Features of I.T. Amendment Act 2008:


● Focusing on data privacy
● Focusing on information security.
● Defining cyber cafe.
● Making digital signature technology neutral.
● Defining reasonable security practices to be followed by corporate.
● Redefining the role of intermediaries.
● Recognizing the role of the Indian computer Emergency Response Team.
● Inclusion of some additional cybercrimes like child pornography and cyber terrorism.
● Authorizing an Inspector to investigate cyber offenses.

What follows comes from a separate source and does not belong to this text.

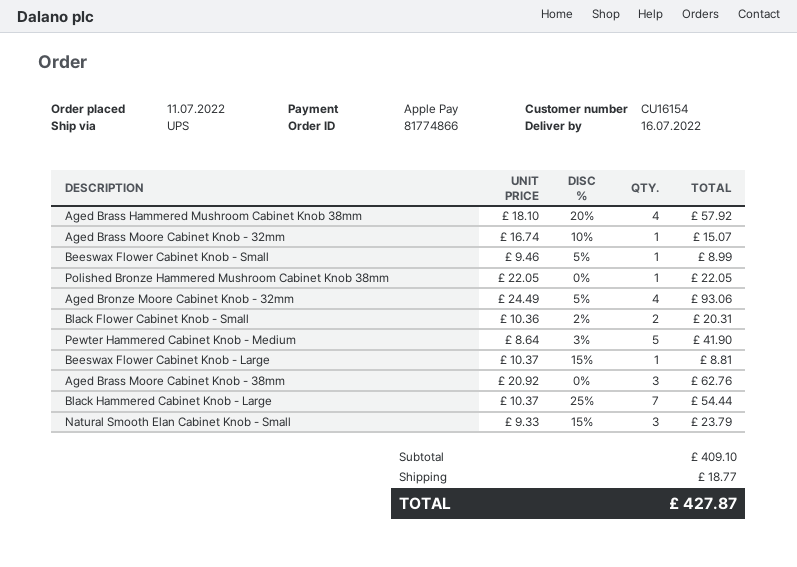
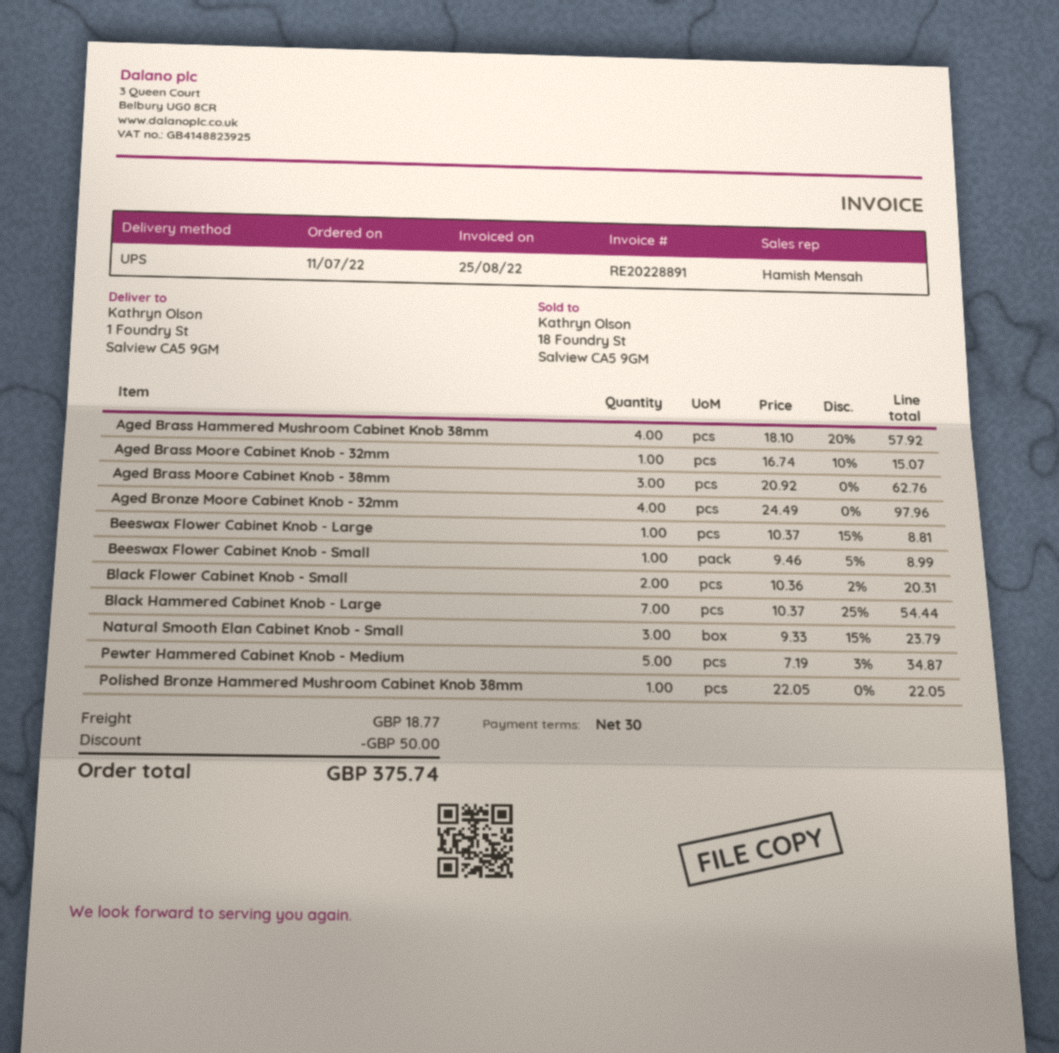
Aged Bronze Moore Cabinet Knob - 32mm: 4 x 24.49 - 5% = 93.06 -> 4 x 24.49 = 97.96
Pewter Hammered Cabinet Knob - Medium: 5 x 8.64 - 3% = 41.90 -> 5 x 7.19 - 3% = 34.87
discount: none -> 50.00
total: 427.87 -> 375.74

Q. Explain IT Act, 2000 and IT ACT, 2008 with advantages and disadvantages.
Ans:
i) IT Act 2000: The IT Act 2000 gives a very good solution to cyber crimes. In this Act
several sections and Chapters are there which are defined in the following manner:
SAHIL K

● Chapter 1 the preliminary chapter of IT Act 2000 gives all of the information about
the short title, territory up to which it is extendable, and the basic application of
related laws.
● Chapter 2 to 7 of this Act defines “Access”, “Addressee”, “Adjudicating Officer”,
“Affixing Digital Signature”, “Asymmetric Cryptography”, “Cyber”, “Computer”,
“Digital Signature”, “Digital Signature Certificate‟ and other numerous basic terms,
which are defined in its appendix.
● Other chapters of this Act define those crimes which can be considered as cognizable
offenses, i.e. for which the police can arrest the wrongdoer immediately.
● Section 80 of this Act gives a freedom to the police officer to search, arrest the
offender who is indulged in that crime or going to commit it.
● Section 65 to 70 covers all of the cognizable offenses, namely, “tampering of
documents”, “hacking of the personal computer”, “obscene information transmission
or publication”, “failure of compliance by certifying authority or its employees, of
orders of the Controller of certifying authorities”, “Access or attempt to access by any
unauthorized person, a protected system notified by Govt. in the Official Gazette” in
which non-bailable warrant is issued or no warrant is required.
● Section 71 indicates the offense “Misrepresentation of material fact from the
controller of Certifying Authority for obtaining any license or Digital Signature
Certificate”.

Advantages:
● Email is considered as the valid and legal form of communication.
● Digital signatures have been given legal validity and sanction
● Companies can carry out e-business using legal infrastructure.
● Corporate companies can become certifying authorities for issuing digital signatures
certificates.
● Enables the government to issue notifications or any other type of documents through
the internet bringing e-governance.
● Enables businesses to file forms, applications or any other type of document with any
office, body, institute in an electronic form.
● Enables the corporations and businesses to have statutory remedy in case of any act of
intrusion into their computer system or network, which causes damages or copies
data. The Act provides remedy in the form of monetary damages up to 1 crore.

Disadvantages:
● No mention on IPR (Intellectual Property Rights).
● No provisions for copy-righting, trade marking or patenting of electronic information
and data.
● The law does not consist of the rights and liabilities available to the domain name
holders.
● Not considered the regulation of electronic payments gateway, thus making the
banking and financial sectors indecisive (weak) in their stands.
● No mention of internet security while using the IT laws.
SAHIL K

ii) IT Act 2008:


● It is the information Technology Amendment Act, 2008 also known as ITA-2008
● It is a considerable addition to the ITA-2000 and was administered by the Indian
Computer Emergency Response Team (CERT-In) in 2008.
● Basically, the act was developed for IT industries, to control e-commerce, to provide
e-governance facilities and to stop cybercrime attacks.
● The alterations are made to address some issues like the original bill failed to cover, to
accommodate the development of IT and security of e-commerce transactions.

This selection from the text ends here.